Both actions have been accomplished. The military judge authenticated a record of trial for the initial session. A new staff judge advocate’s recommendation was prepared and served on defense counsel who responded with an addendum to his initial clemency request. The convening authority took his action on 29 August 1997, noting that he considered all clemency matters submitted by the appellant, and approved the sentence. The record was returned to this court on 30 September 1997.

. The exact language of the amendment provides:

(b) Mistake of Fact — Such section (article) is further amended by adding at the end the following new subsection:

"(d)(1) In a prosecution under subsection (b), it is an affirmative defense that—

"(A) the person with whom the accused committed the act of sexual intercourse had at *691the time of the alleged offense attained the age of twelve years; and

“(B) the accused reasonably believed that that person had at the time of alleged offense attained the age of sixteen years.

"(2) The accused has the burden of proving a defense under paragraph (1) by a preponderance of the evidence.”.

. Under the Manual provision, the offense was viewed in terms of strict liability:

It is no defense that the accused is ignorant or misinformed as to the true age of the female, or that she was of prior unchaste character; it is the fact of the girl’s age and not his knowledge or belief which fixes his criminal responsibility. Evidence of these matters should, however, be considered in determining an appropriate sentence.

MCM, Part IV, H45c(2).

. In United States v. Schuler, 47 M.J. 561, 563 (N.M.Ct.Crim.App.1997), we concluded that the defense was not available in a case involving carnal knowledge when the conviction occurred some 7 months before the change in law became effective. This specified question is different because the amendment became effective before the date pleas were entered.

. At no point in the providency inquiry or in listing the elements of the offenses did the military judge inquire if the accused knew the age of the victim at the time of the offenses.

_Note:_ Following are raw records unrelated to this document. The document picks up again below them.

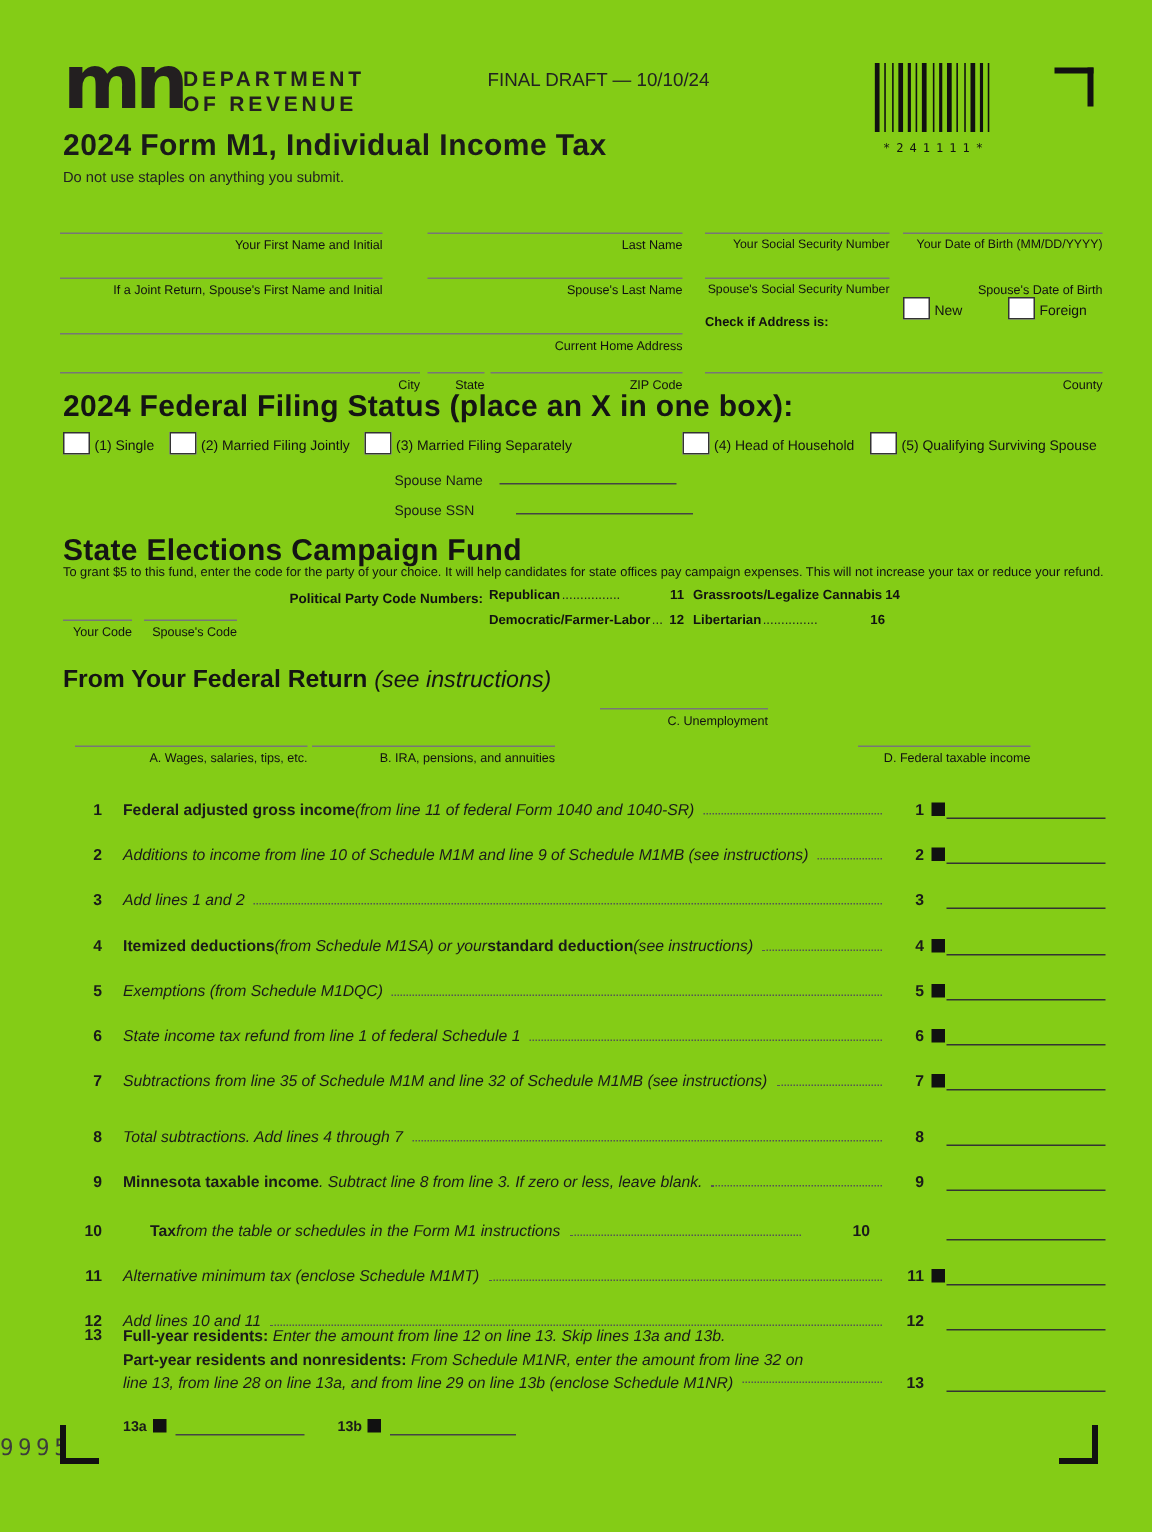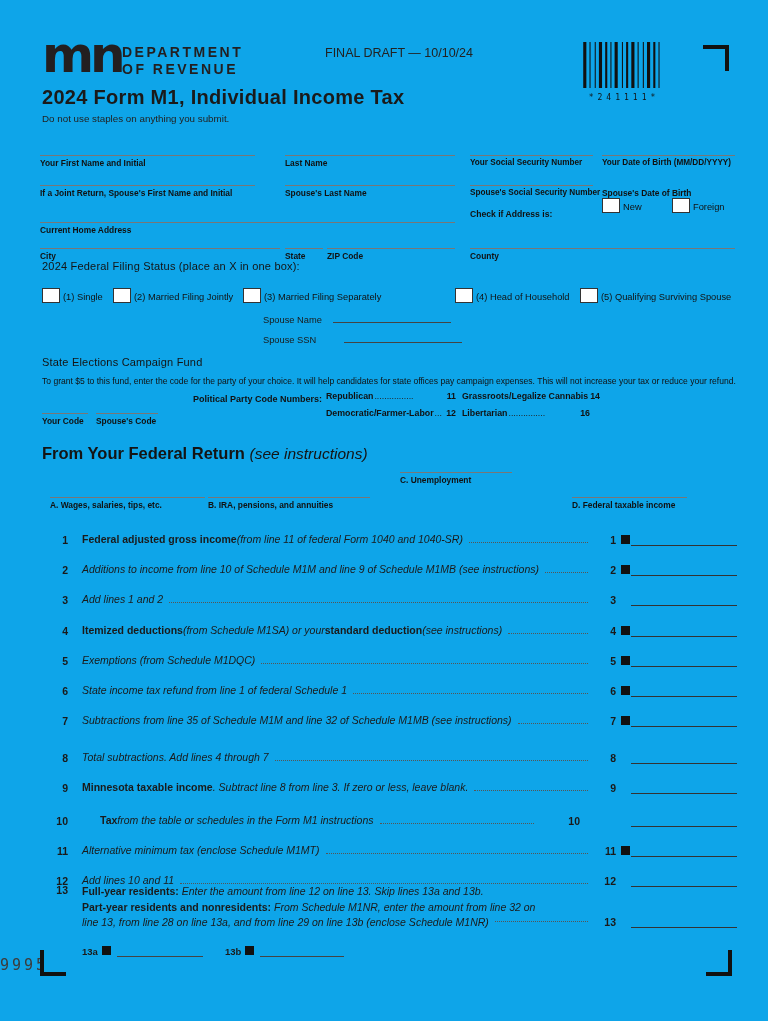--- a/index.html
+++ b/index.html
@@ -3,7 +3,7 @@
 <meta charset="utf-8">
 <style>
   html,body{margin:0;padding:0;background:#fff;}
-  .page{position:relative;width:768px;height:1021px;background:#0ea5e9;overflow:hidden;
+  .page{position:relative;width:768px;height:1021px;background:#84cc16;overflow:hidden;
         font-family:"Liberation Sans",sans-serif;color:#1a1a1a;}
 
   

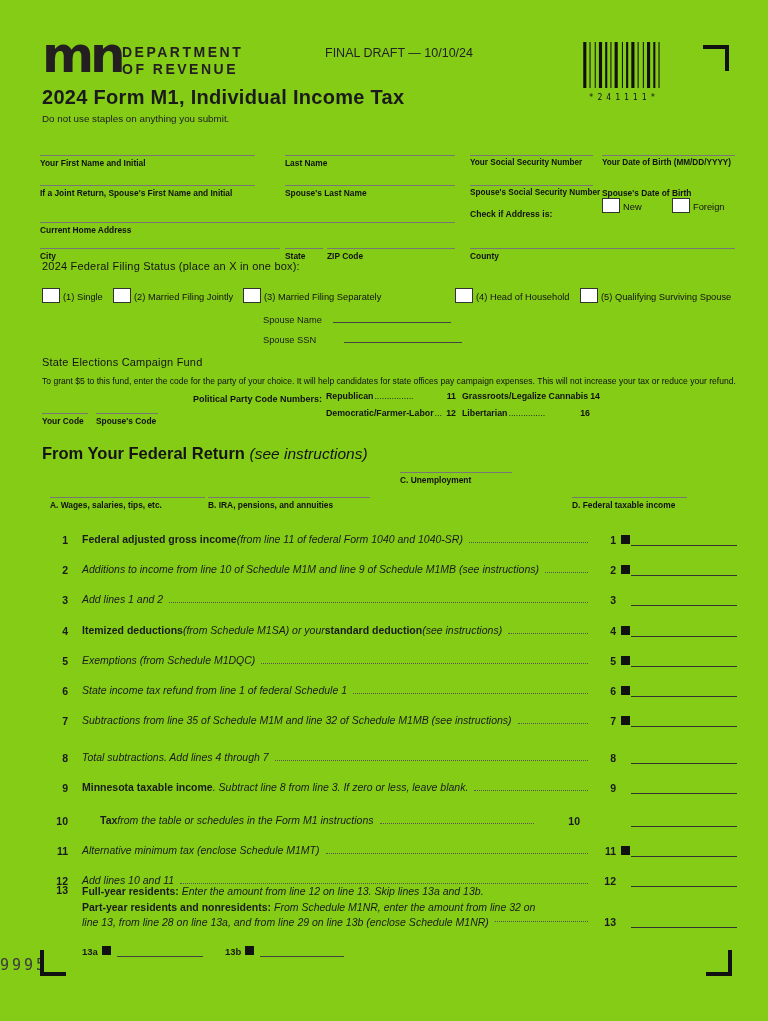--- a/index.html
+++ b/index.html
@@ -27,7 +27,7 @@
   
   .fld{position:absolute;}
   .fld .line{height:12px;border-bottom:1.1px solid #777;}
-  .fld .lbl{font-size:8.4px;font-weight:700;color:#111;margin-top:1.5px;white-space:nowrap;}
+  .fld .lbl{font-size:8.4px;font-weight:400;color:#111;margin-top:1.5px;white-space:nowrap;text-align:right;}
 
   .plain-label{position:absolute;font-size:8.6px;font-weight:700;color:#111;white-space:nowrap;}
 

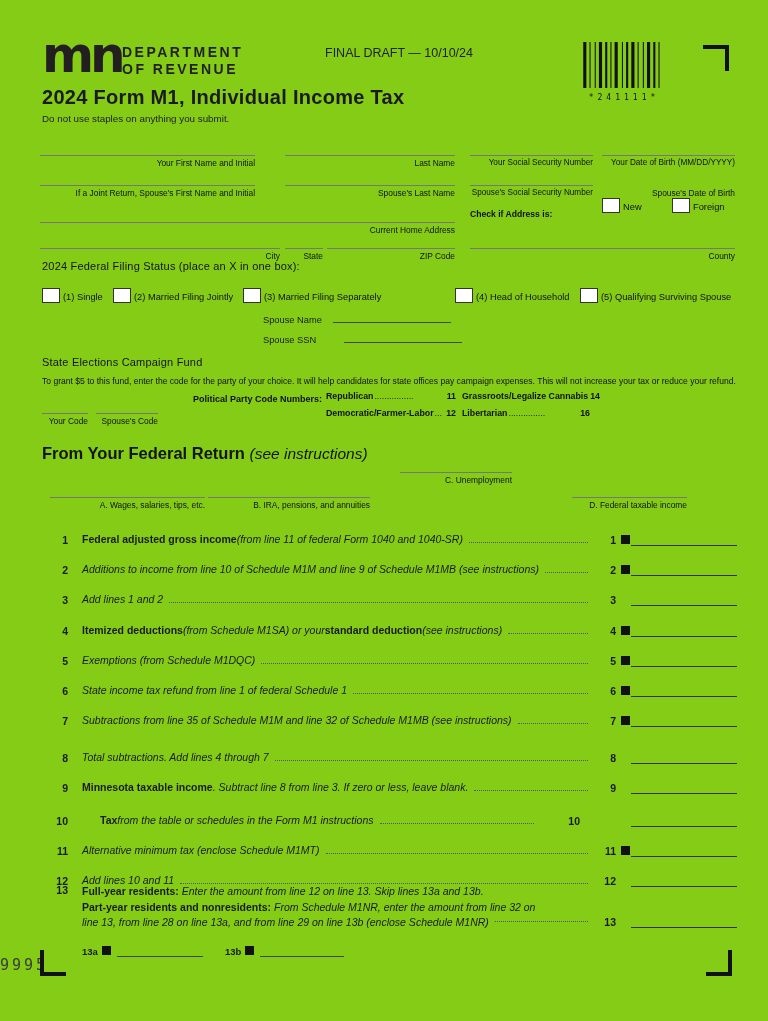--- a/index.html
+++ b/index.html
@@ -36,7 +36,7 @@
   .cb-row{position:absolute;display:flex;align-items:flex-end;gap:3px;}
   .cb-row .cb-lbl{font-size:9.3px;color:#111;line-height:1;padding-bottom:1px;white-space:nowrap;}
 
-  .h2{position:absolute;font-size:11px;font-weight:400;color:#141414;letter-spacing:.2px;text-align:right;}
+  .h2{position:absolute;font-size:20px;font-weight:700;color:#141414;letter-spacing:.2px;text-align:right;}
 
   .inline-line{display:inline-block;border-bottom:1.2px solid #444;height:9px;}
 

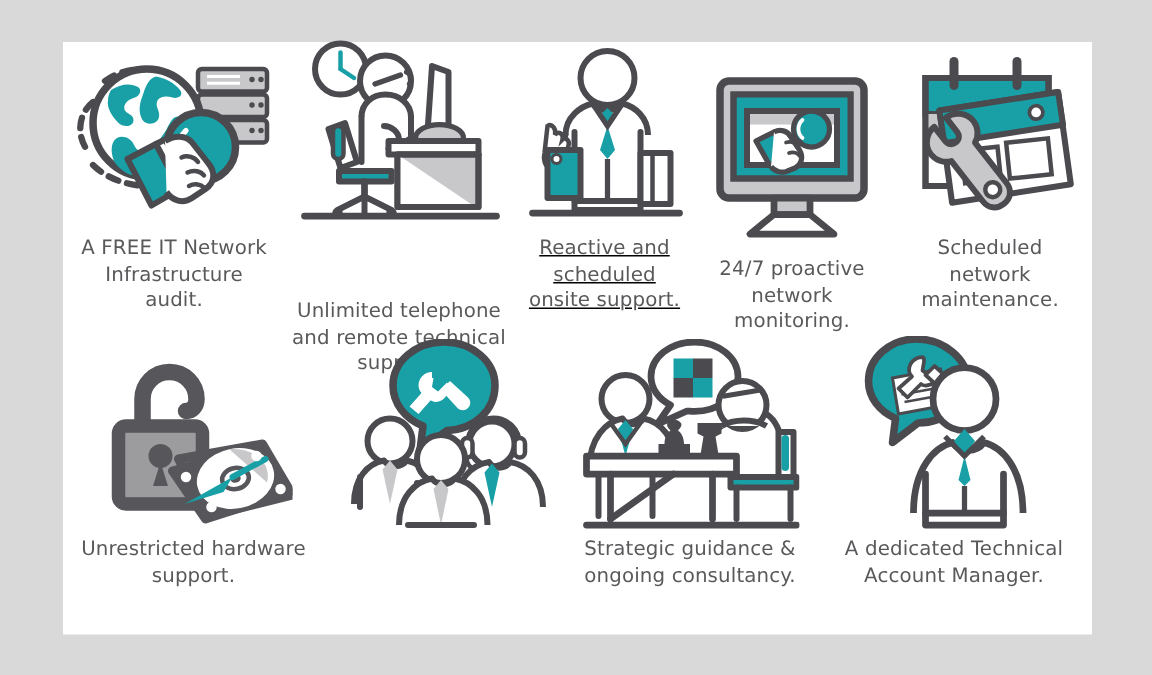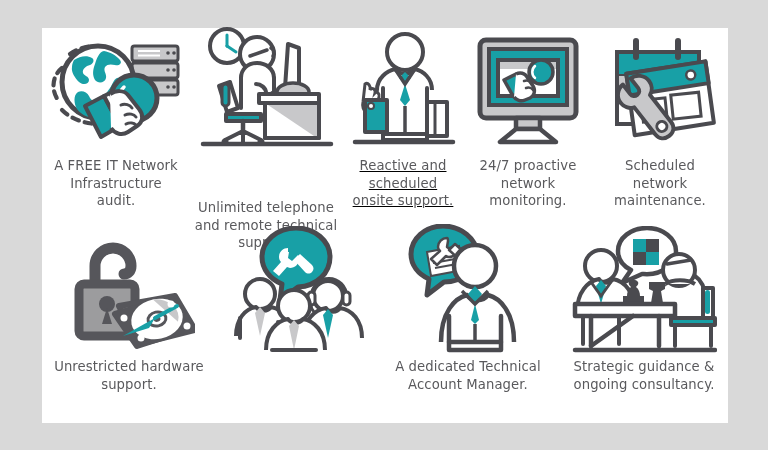--- a/index.html
+++ b/index.html
@@ -46,7 +46,7 @@
   .row-top .c0 { width: 148px; }
   .row-top .c1 { width: 152px; gap: 42px; }
   .row-top .c2 { width: 122px; text-decoration: underline; }
-  .row-top .c3 { width: 128px; }
+  .row-top .c3 { width: 128px; justify-content: flex-end; }
   .row-top .c4 { width: 136px; }
 
   

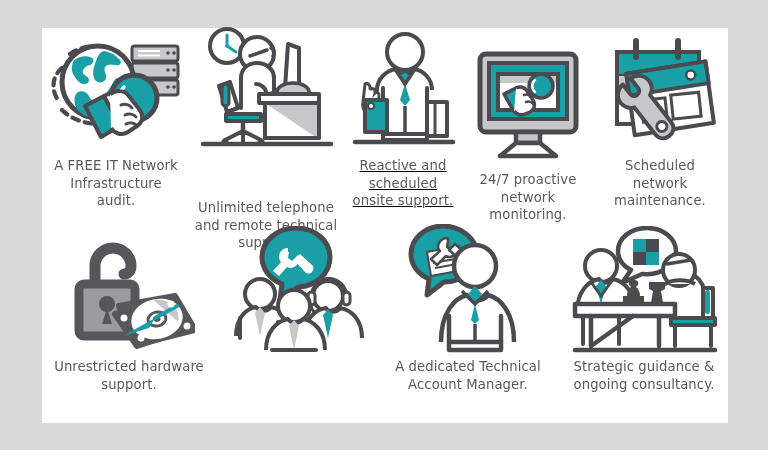--- a/index.html
+++ b/index.html
@@ -338,6 +338,48 @@
       </div>
     </div>
 
+    <div class="cell c2">
+      <div class="art">
+        <svg width="146" height="130" viewBox="0 0 146 130">
+
+          <path d="M76 2c-16 0-29 10-29 23 0 8 5 15 13 19l-9 13 20-9c1 0 3 .2 5 .2 16 0 29-10 29-23S92 2 76 2z" fill="#ffffff" stroke="#4a4a4f" stroke-width="4.5" stroke-linejoin="round"></path>
+          <rect x="62" y="13" width="13" height="13" fill="#18a0a6"></rect>
+          <rect x="75" y="13" width="13" height="13" fill="#4a4a4f"></rect>
+          <rect x="62" y="26" width="13" height="13" fill="#4a4a4f"></rect>
+          <rect x="75" y="26" width="13" height="13" fill="#18a0a6"></rect>
+
+          <circle cx="30" cy="40" r="16" fill="#ffffff" stroke="#4a4a4f" stroke-width="4"></circle>
+          <path d="M6 86c0-20 11-31 22-33 3 5 11 5 14 0 11 2 22 13 22 33" fill="#ffffff" stroke="#4a4a4f" stroke-width="4" stroke-linejoin="round"></path>
+          <path d="M30 54 L25 60 L30 78 L35 60 Z" fill="#18a0a6"></path>
+          <path d="M20 56 L30 70 L40 56" fill="none" stroke="#4a4a4f" stroke-width="3"></path>
+          <path d="M12 86 L12 118 M48 86 L48 118" stroke="#4a4a4f" stroke-width="4" stroke-linecap="round"></path>
+
+          <circle cx="108" cy="44" r="16" fill="#ffffff" stroke="#4a4a4f" stroke-width="4"></circle>
+          <path d="M96 38 L120 34" stroke="#4a4a4f" stroke-width="3.5" stroke-linecap="round"></path>
+          <path d="M124 50c6 4 10 12 10 22v22" fill="none" stroke="#4a4a4f" stroke-width="4" stroke-linecap="round"></path>
+          <path d="M94 58c-6 4-10 12-10 22 0 6 4 9 9 8" fill="#ffffff" stroke="#4a4a4f" stroke-width="4" stroke-linejoin="round"></path>
+          <path d="M94 58c8-5 22-5 30 0" fill="#ffffff" stroke="#4a4a4f" stroke-width="4" stroke-linejoin="round"></path>
+
+          <path d="M132 62 L142 62 L142 92 L132 92 Z" fill="#ffffff" stroke="#4a4a4f" stroke-width="4" stroke-linejoin="round"></path>
+          <rect x="134" y="64" width="5" height="24" rx="2.5" fill="#18a0a6"></rect>
+          <path d="M100 92 L144 92 L144 99 L100 99 Z" fill="#18a0a6" stroke="#4a4a4f" stroke-width="4" stroke-linejoin="round"></path>
+          <path d="M104 99 L104 120 M140 99 L140 120" stroke="#4a4a4f" stroke-width="4" stroke-linecap="round"></path>
+
+          <path d="M58 56c2-3 7-3 9 0 1 2-1 4-2 5 3 2 4 6 4 9h-13c0-3 1-7 4-9-1-1-3-3-2-5z" fill="#4a4a4f"></path>
+          <rect x="52" y="70" width="21" height="6" fill="#4a4a4f"></rect>
+          <path d="M78 56h16v7l-4 2 2 12H80l2-12-4-2z" fill="#4a4a4f"></path>
+          <rect x="74" y="77" width="24" height="6" fill="#4a4a4f"></rect>
+
+          <path d="M4 78 L104 78 L104 90 L4 90 Z" fill="#ffffff" stroke="#4a4a4f" stroke-width="4.5" stroke-linejoin="round"></path>
+          <path d="M20 90 L20 120 M88 90 L88 120" stroke="#4a4a4f" stroke-width="4.5" stroke-linecap="round"></path>
+          <path d="M20 120 L62 90" stroke="#4a4a4f" stroke-width="4.5" stroke-linecap="round"></path>
+          <line x1="4" y1="124" x2="144" y2="124" stroke="#4a4a4f" stroke-width="4.5" stroke-linecap="round"></line>
+        </svg>
+      </div>
+      <div class="caption">Strategic guidance &amp;
+ongoing consultancy.</div>
+    </div>
+
     <div class="cell c3">
       <div class="art">
         <svg width="130" height="132" viewBox="0 0 130 132">
@@ -368,48 +410,6 @@
       <div class="caption">A dedicated Technical
 Account Manager.</div>
     </div>
-
-    <div class="cell c2">
-      <div class="art">
-        <svg width="146" height="130" viewBox="0 0 146 130">
-
-          <path d="M76 2c-16 0-29 10-29 23 0 8 5 15 13 19l-9 13 20-9c1 0 3 .2 5 .2 16 0 29-10 29-23S92 2 76 2z" fill="#ffffff" stroke="#4a4a4f" stroke-width="4.5" stroke-linejoin="round"></path>
-          <rect x="62" y="13" width="13" height="13" fill="#18a0a6"></rect>
-          <rect x="75" y="13" width="13" height="13" fill="#4a4a4f"></rect>
-          <rect x="62" y="26" width="13" height="13" fill="#4a4a4f"></rect>
-          <rect x="75" y="26" width="13" height="13" fill="#18a0a6"></rect>
-
-          <circle cx="30" cy="40" r="16" fill="#ffffff" stroke="#4a4a4f" stroke-width="4"></circle>
-          <path d="M6 86c0-20 11-31 22-33 3 5 11 5 14 0 11 2 22 13 22 33" fill="#ffffff" stroke="#4a4a4f" stroke-width="4" stroke-linejoin="round"></path>
-          <path d="M30 54 L25 60 L30 78 L35 60 Z" fill="#18a0a6"></path>
-          <path d="M20 56 L30 70 L40 56" fill="none" stroke="#4a4a4f" stroke-width="3"></path>
-          <path d="M12 86 L12 118 M48 86 L48 118" stroke="#4a4a4f" stroke-width="4" stroke-linecap="round"></path>
-
-          <circle cx="108" cy="44" r="16" fill="#ffffff" stroke="#4a4a4f" stroke-width="4"></circle>
-          <path d="M96 38 L120 34" stroke="#4a4a4f" stroke-width="3.5" stroke-linecap="round"></path>
-          <path d="M124 50c6 4 10 12 10 22v22" fill="none" stroke="#4a4a4f" stroke-width="4" stroke-linecap="round"></path>
-          <path d="M94 58c-6 4-10 12-10 22 0 6 4 9 9 8" fill="#ffffff" stroke="#4a4a4f" stroke-width="4" stroke-linejoin="round"></path>
-          <path d="M94 58c8-5 22-5 30 0" fill="#ffffff" stroke="#4a4a4f" stroke-width="4" stroke-linejoin="round"></path>
-
-          <path d="M132 62 L142 62 L142 92 L132 92 Z" fill="#ffffff" stroke="#4a4a4f" stroke-width="4" stroke-linejoin="round"></path>
-          <rect x="134" y="64" width="5" height="24" rx="2.5" fill="#18a0a6"></rect>
-          <path d="M100 92 L144 92 L144 99 L100 99 Z" fill="#18a0a6" stroke="#4a4a4f" stroke-width="4" stroke-linejoin="round"></path>
-          <path d="M104 99 L104 120 M140 99 L140 120" stroke="#4a4a4f" stroke-width="4" stroke-linecap="round"></path>
-
-          <path d="M58 56c2-3 7-3 9 0 1 2-1 4-2 5 3 2 4 6 4 9h-13c0-3 1-7 4-9-1-1-3-3-2-5z" fill="#4a4a4f"></path>
-          <rect x="52" y="70" width="21" height="6" fill="#4a4a4f"></rect>
-          <path d="M78 56h16v7l-4 2 2 12H80l2-12-4-2z" fill="#4a4a4f"></path>
-          <rect x="74" y="77" width="24" height="6" fill="#4a4a4f"></rect>
-
-          <path d="M4 78 L104 78 L104 90 L4 90 Z" fill="#ffffff" stroke="#4a4a4f" stroke-width="4.5" stroke-linejoin="round"></path>
-          <path d="M20 90 L20 120 M88 90 L88 120" stroke="#4a4a4f" stroke-width="4.5" stroke-linecap="round"></path>
-          <path d="M20 120 L62 90" stroke="#4a4a4f" stroke-width="4.5" stroke-linecap="round"></path>
-          <line x1="4" y1="124" x2="144" y2="124" stroke="#4a4a4f" stroke-width="4.5" stroke-linecap="round"></line>
-        </svg>
-      </div>
-      <div class="caption">Strategic guidance &amp;
-ongoing consultancy.</div>
-    </div>
   </div>
 
 </div>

. 18 U.S.C. § 2243 makes it unlawful for an individual to knowingly engage in a sexual act with another person who has attained the age of 12 years but has not attained the age of 16 years and is at least four years younger than the person so engaging; it is a defense if the defendant

. At trial the Government indicated they wotdd present no evidence on Specifications 2, 3, and 5. The military judge entered a finding of not guilty to those specifications and they are no longer before the court.